Activity » Word for word, copy the lines from the one with "1971-1972: 3092 -> none" to the last line of the data below, counting both, and keep every picture out.

Supplied data »
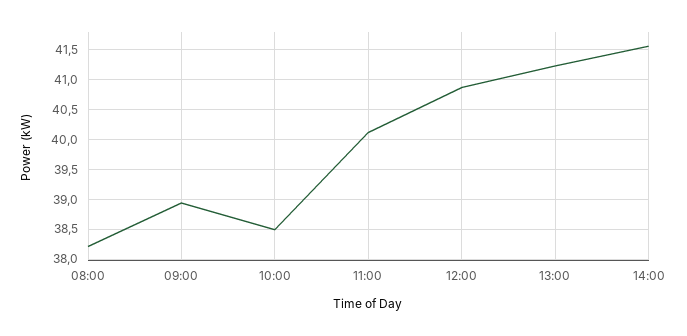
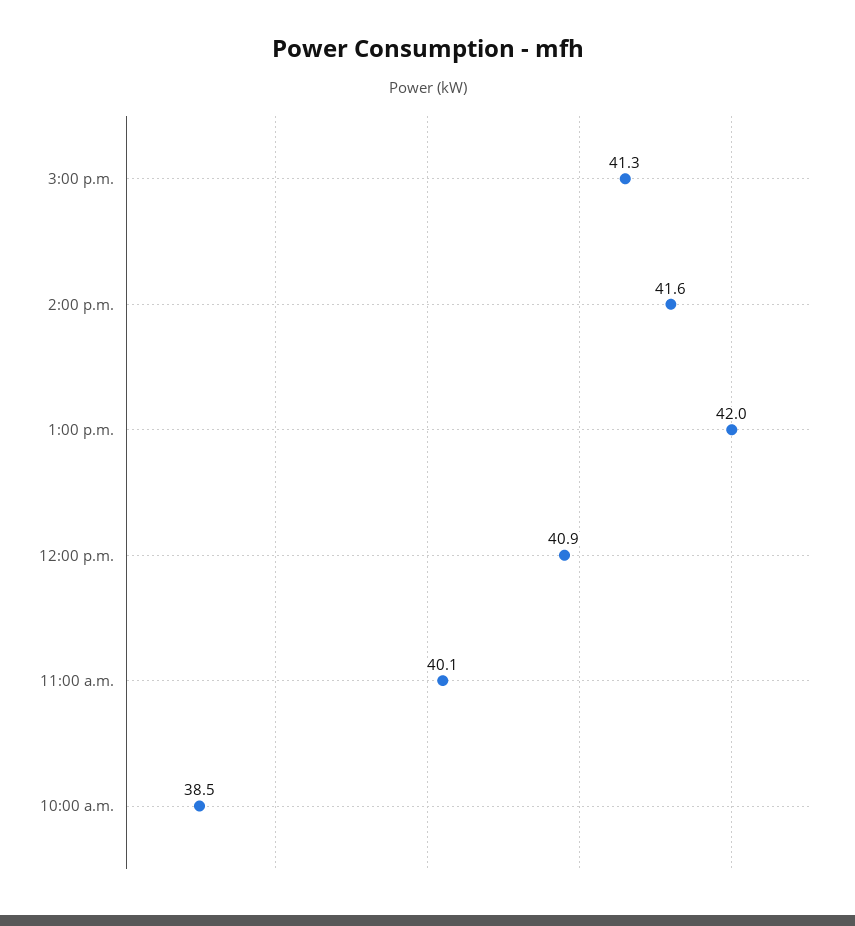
08:00: 38.25 -> none
09:00: 39 -> none
13:00: 41.25 -> 42
3:00 p.m.: none -> 41.3

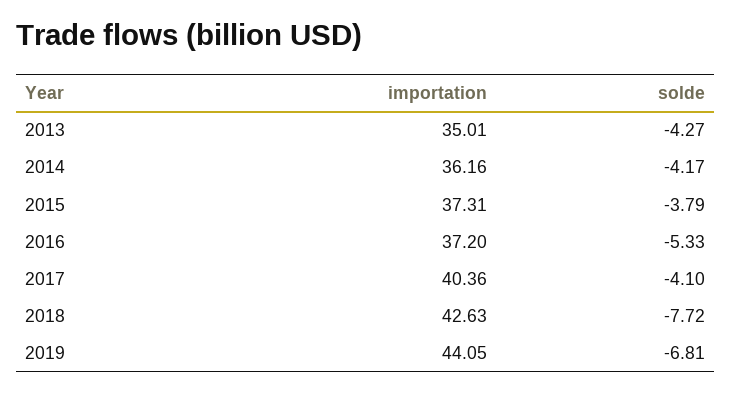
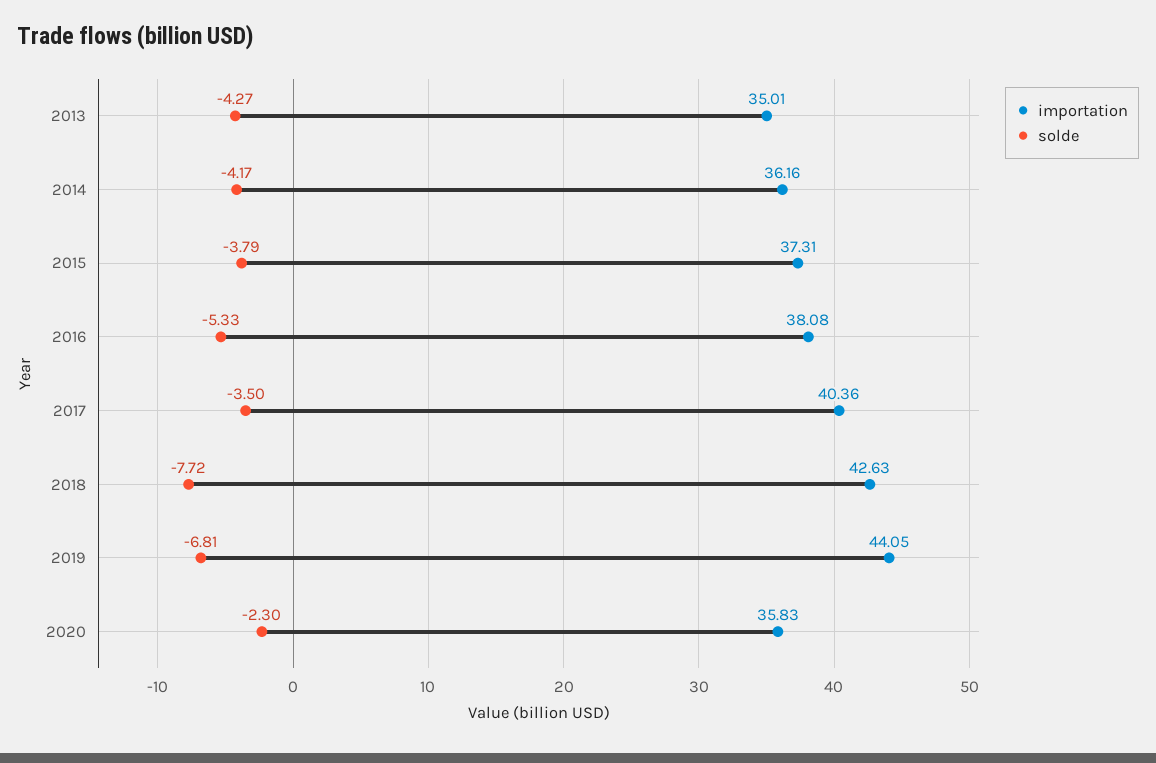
importation, 2016: 37.2 -> 38.08
solde, 2017: -4.1 -> -3.5
importation, 2020: none -> 35.83
solde, 2020: none -> -2.3

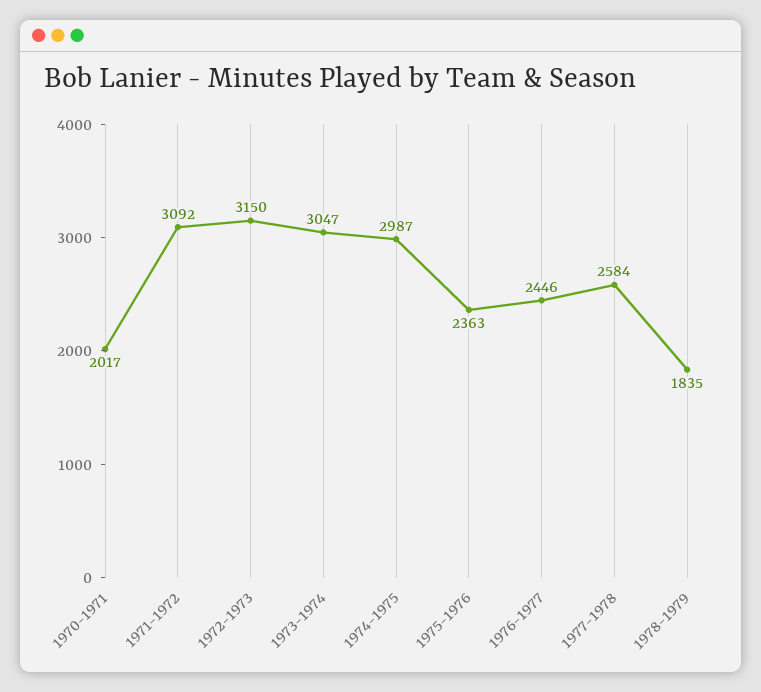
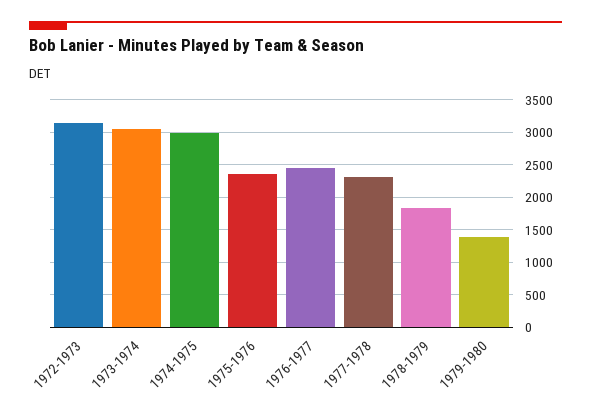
1970-1971: 2017 -> none
1971-1972: 3092 -> none
1977-1978: 2584 -> 2300
1979-1980: none -> 1400

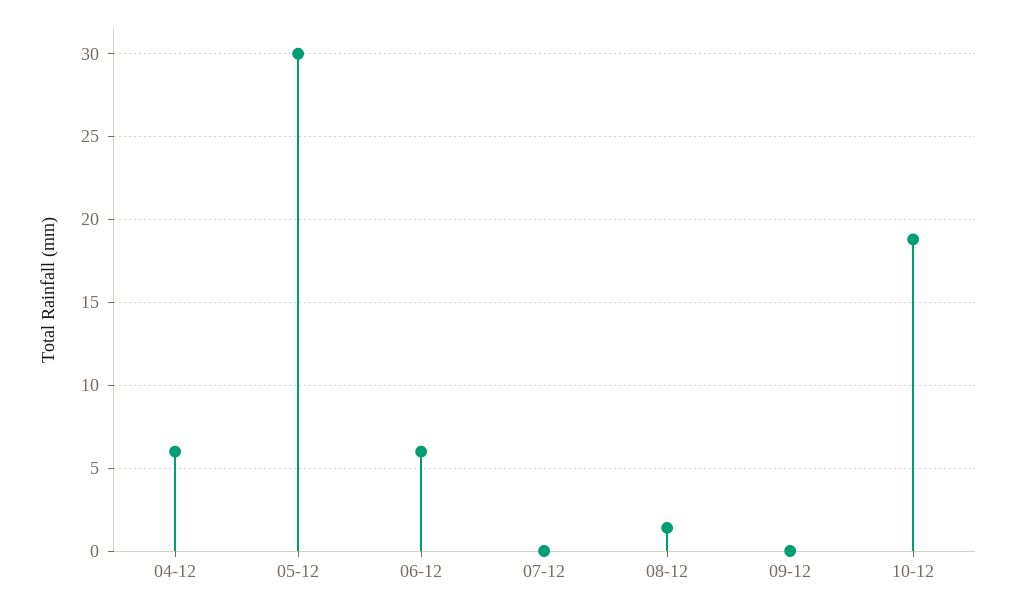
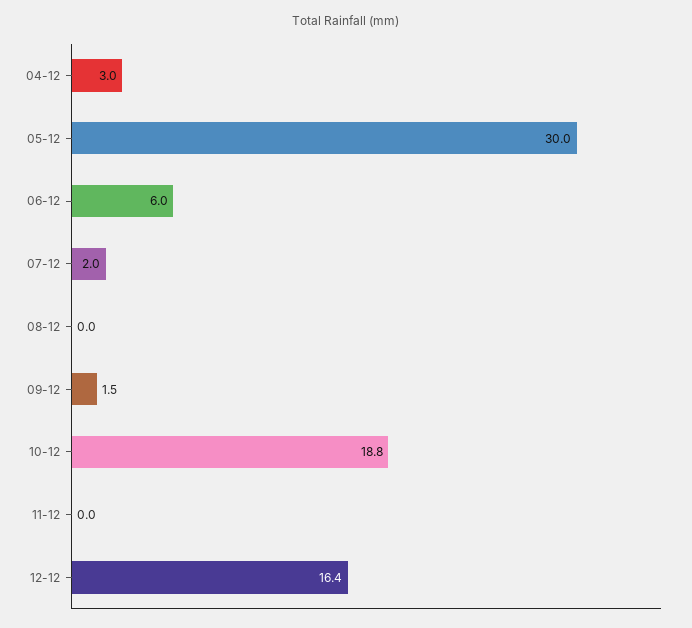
04-12: 6 -> 3
07-12: 0 -> 2
08-12: 1.5 -> 0
09-12: 0 -> 1.5
11-12: none -> 0
12-12: none -> 16.4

Exercise response »
1971-1972: 3092 -> none
1977-1978: 2584 -> 2300
1979-1980: none -> 1400

04-12: 6 -> 3
07-12: 0 -> 2
08-12: 1.5 -> 0
09-12: 0 -> 1.5
11-12: none -> 0
12-12: none -> 16.4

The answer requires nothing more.